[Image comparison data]
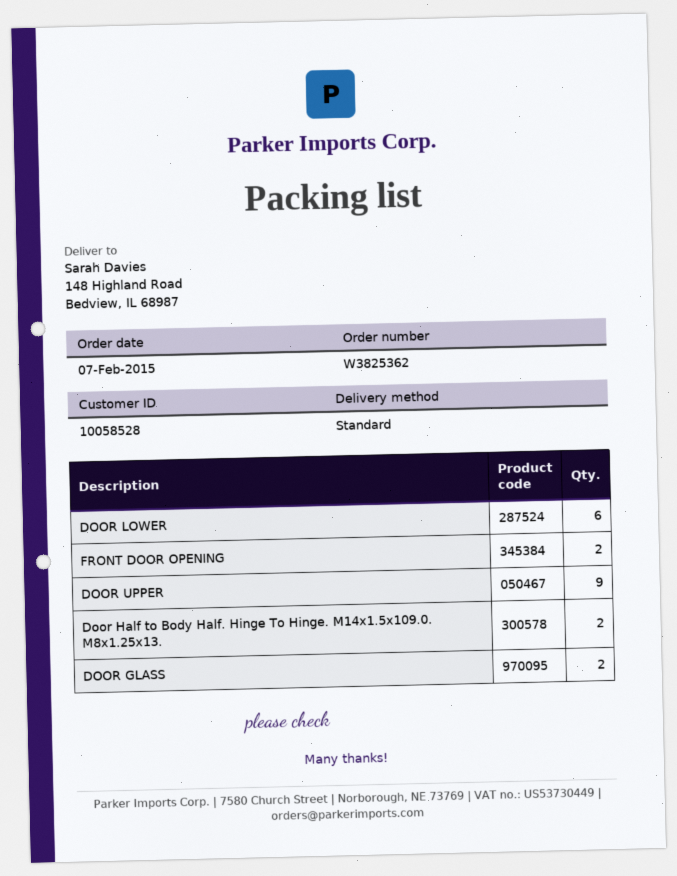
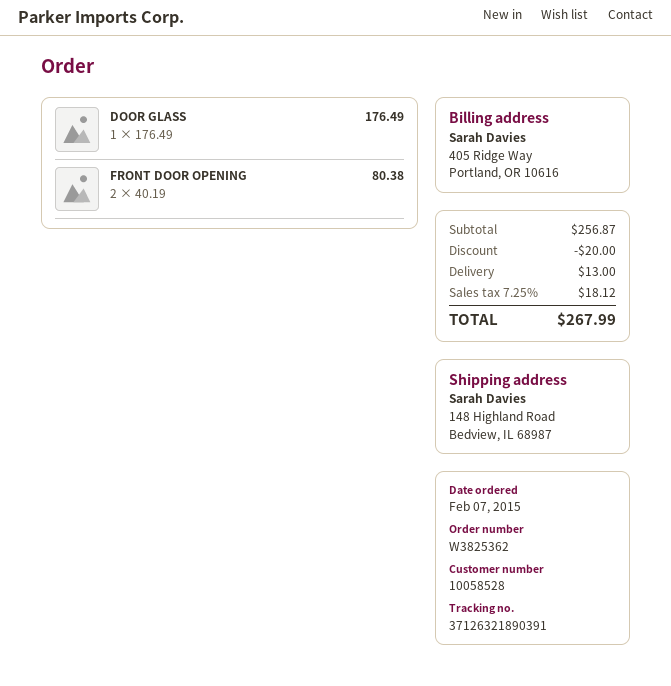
DOOR LOWER: 6 -> none
DOOR UPPER: 9 -> none
Door Half to Body Half. Hinge To Hinge. M14x1.5x109.0. M8x1.25x13.: 2 -> none
DOOR GLASS: 2 -> 1

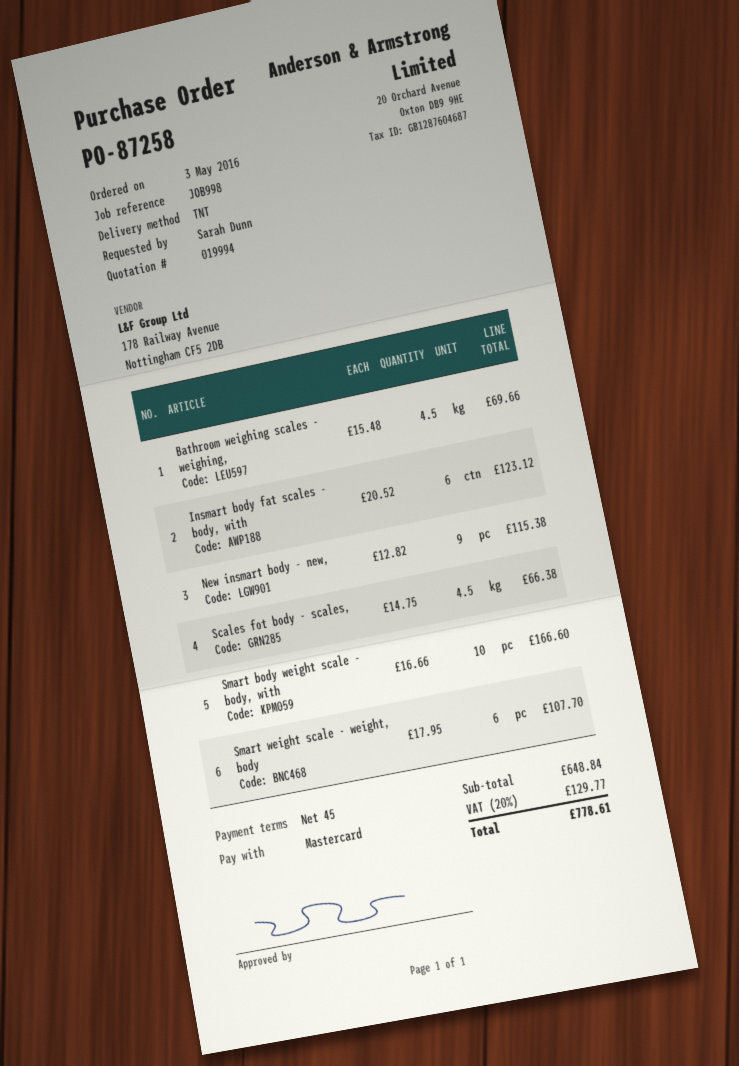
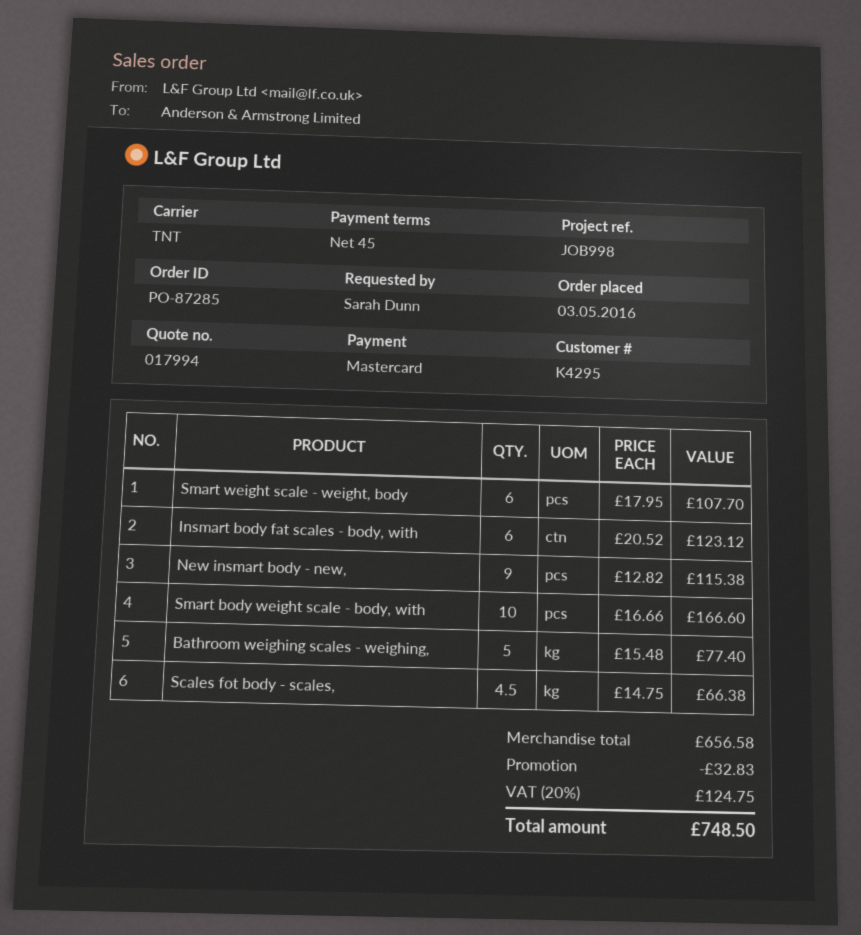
quote number: 019994 -> 017994
order number: PO-87258 -> PO-87285
Bathroom weighing scales - weighing,: 4.5 x 15.48 = 69.66 -> 5 x 15.48 = 77.40
subtotal: 648.84 -> 656.58
discount: none -> 32.83
tax: 20% = 129.77 -> 20% = 124.75
total: 778.61 -> 748.50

**TASK:**
Every line from the one containing "DOOR GLASS: 2 -> 1" through the end of the records is to be returned exactly, and those lines alone; pictures are dropped.

**FINISHED TASK:**
DOOR GLASS: 2 -> 1

quote number: 019994 -> 017994
order number: PO-87258 -> PO-87285
Bathroom weighing scales - weighing,: 4.5 x 15.48 = 69.66 -> 5 x 15.48 = 77.40
subtotal: 648.84 -> 656.58
discount: none -> 32.83
tax: 20% = 129.77 -> 20% = 124.75
total: 778.61 -> 748.50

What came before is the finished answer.